Está disponível em edição portuguesa o romance «Cicatrizes», que o argentino Juan Jose Saer publicou originalmente em 1969, quando a ditadura dominava a sua Argentina natal e ele acabara de se instalar em Paris, onde viveria quase sempre até morrer em 2005. Há quem o considere o melhor escritor argentino desde Borges, mas convenhamos que o país das pampas tem tão excelentes prosadores, que é excessiva essa caracterização demasiado enfática.
O romance tem como eixo central o crime conjugal que o operário metalúrgico Luis Flore comete contra a legítima num 1º de maio em que tinham passado o dia no campo. Mas o que lemos são quatro histórias aparentemente sem nexo entre si, só tardiamente compreendidas como interrelacionadas com a última, aquela precisamente dedicada ao diferendo fatal em casa dos Flore.
Antes de aí chegarmos conhecemos Angel Leto, um adolescente desejoso de se tornar jornalista e com uma relação tensa com a mãe, Sergio Escalante, um advogado quase sem trabalho e cujos rendimentos se esvaem no vício do jogo, e ainda Lopez Garay, o juiz encarregado de julgar o caso, mas está bem mais interessado no seu hobby de tradutor diletante.
Esses três personagens interessar-se-ão profissionalmente pelo caso do operário, que matara a mulher e se suicidara a seguir. Por isso ajudam a converter a prosa fragmentária numa visão mais geral, que era a da Argentina desses anos difíceis.

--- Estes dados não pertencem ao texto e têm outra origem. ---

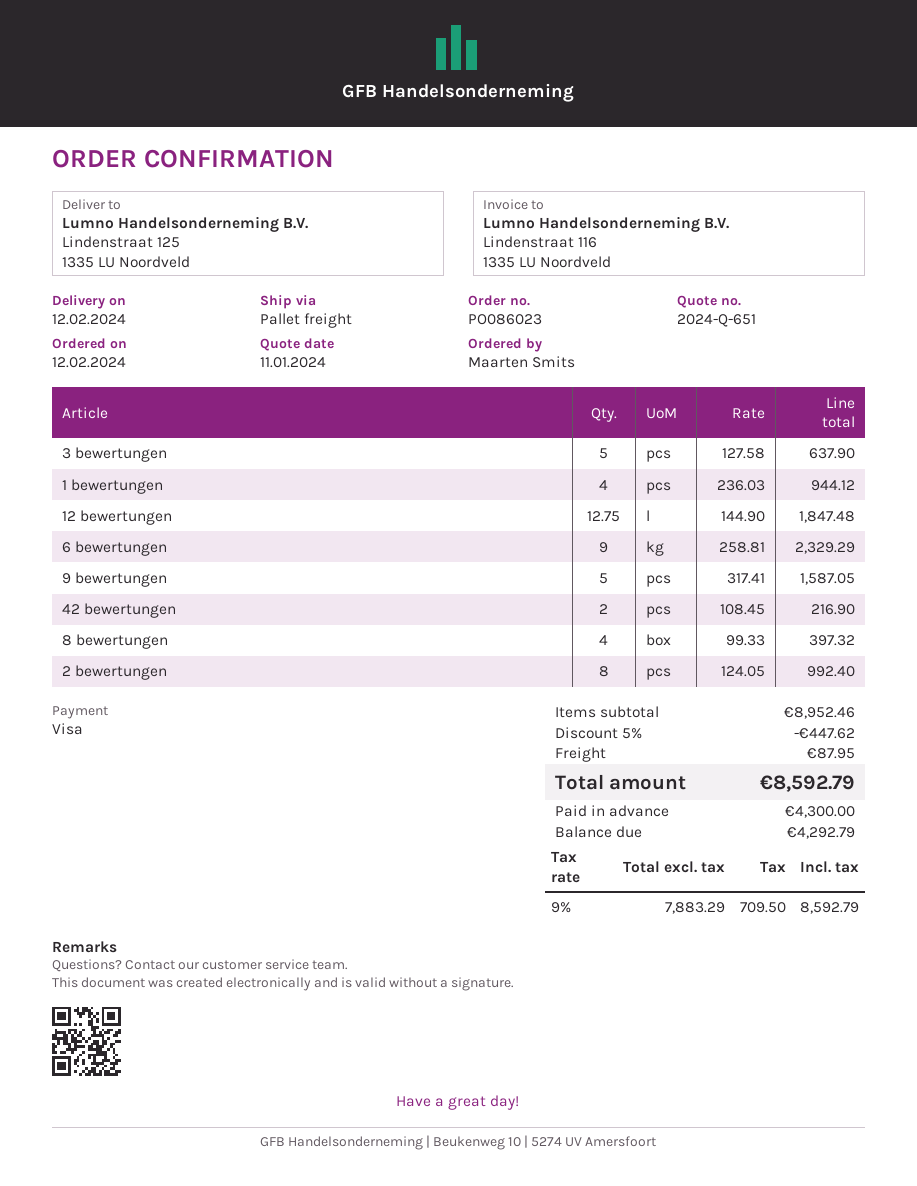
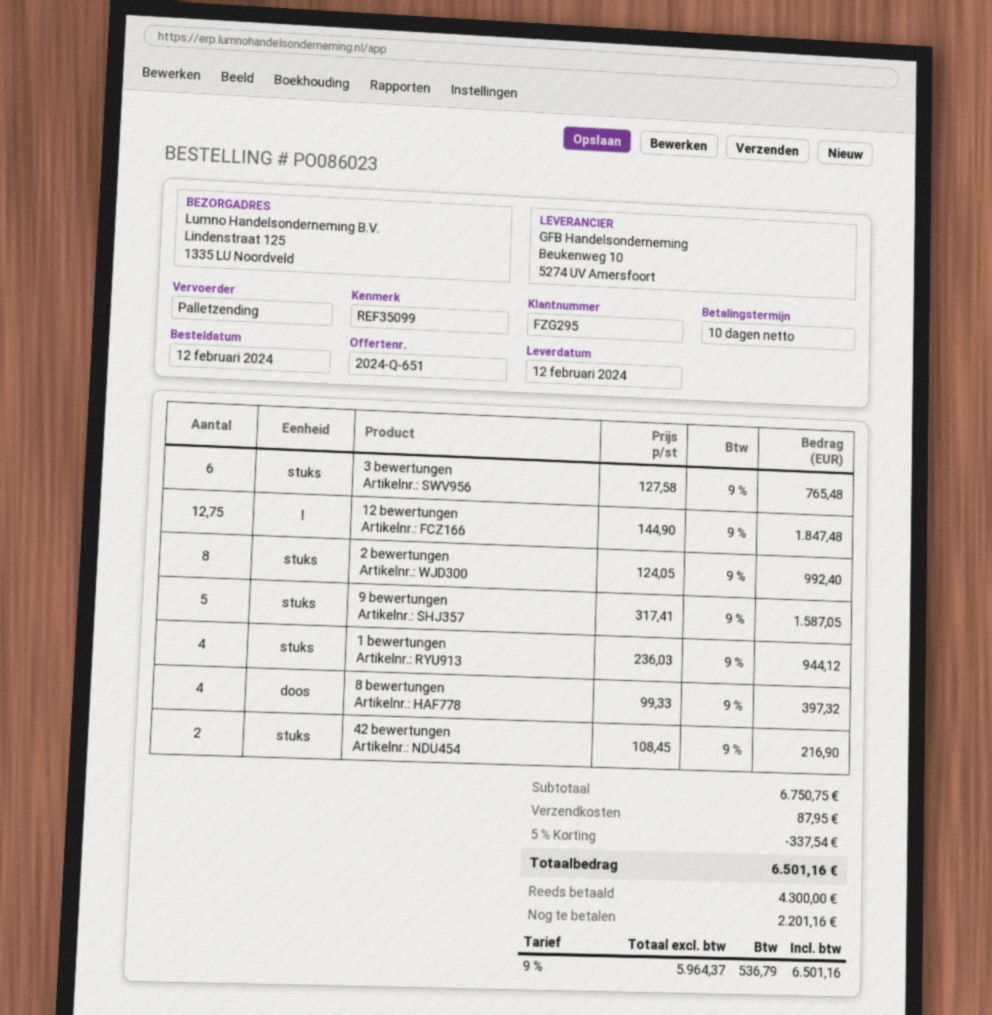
3 bewertungen: 5 x 127.58 = 637.90 -> 6 x 127.58 = 765.48
6 bewertungen: 9 x 258.81 = 2329.29 -> none
subtotal: 8952.46 -> 6750.75
discount: 5% = 447.62 -> 5% = 337.54
net: 7883.29 -> 5964.37
tax: 9% = 709.50 -> 9% = 536.79
total: 8592.79 -> 6501.16
balance: 4292.79 -> 2201.16

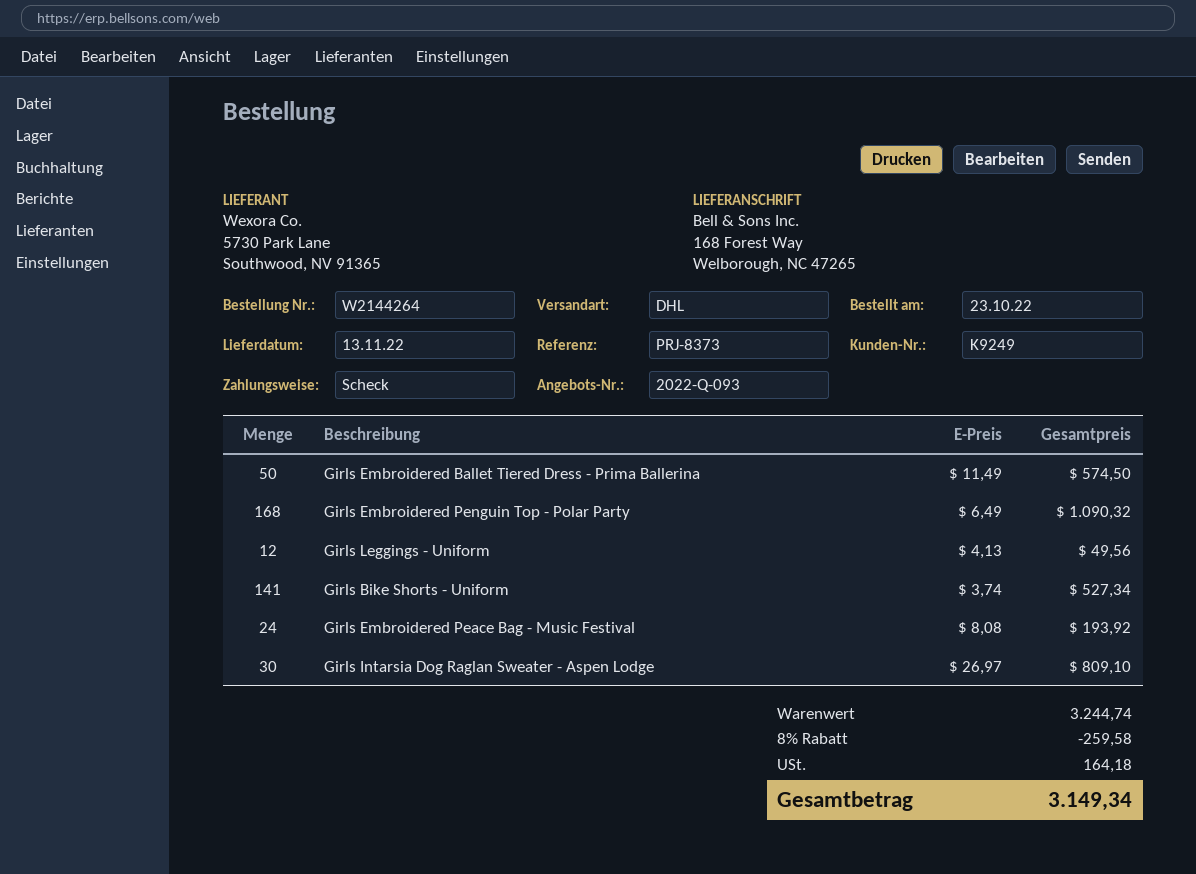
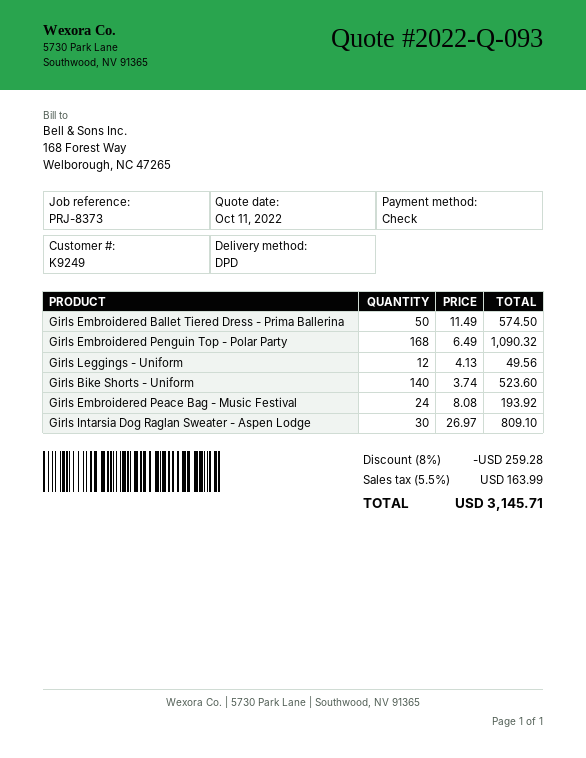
shipping method: DHL -> DPD
Girls Bike Shorts - Uniform: 141 x 3.74 = 527.34 -> 140 x 3.74 = 523.60
discount: 8% = 259.58 -> 8% = 259.28
tax: 164.18 -> 163.99
total: 3149.34 -> 3145.71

Recordemos que La Fontaine defendia como forma de chegar ao coração de alguém, arranjar forma de lhe contar uma boa estória. É o caso destas Cicatrizes, que evitam o cumprimento das regras da literatura policial, mas consegue cuidar de personagens que optando pelos sucessivos caminhos, acabarão por os transformar em sombras de si mesmos.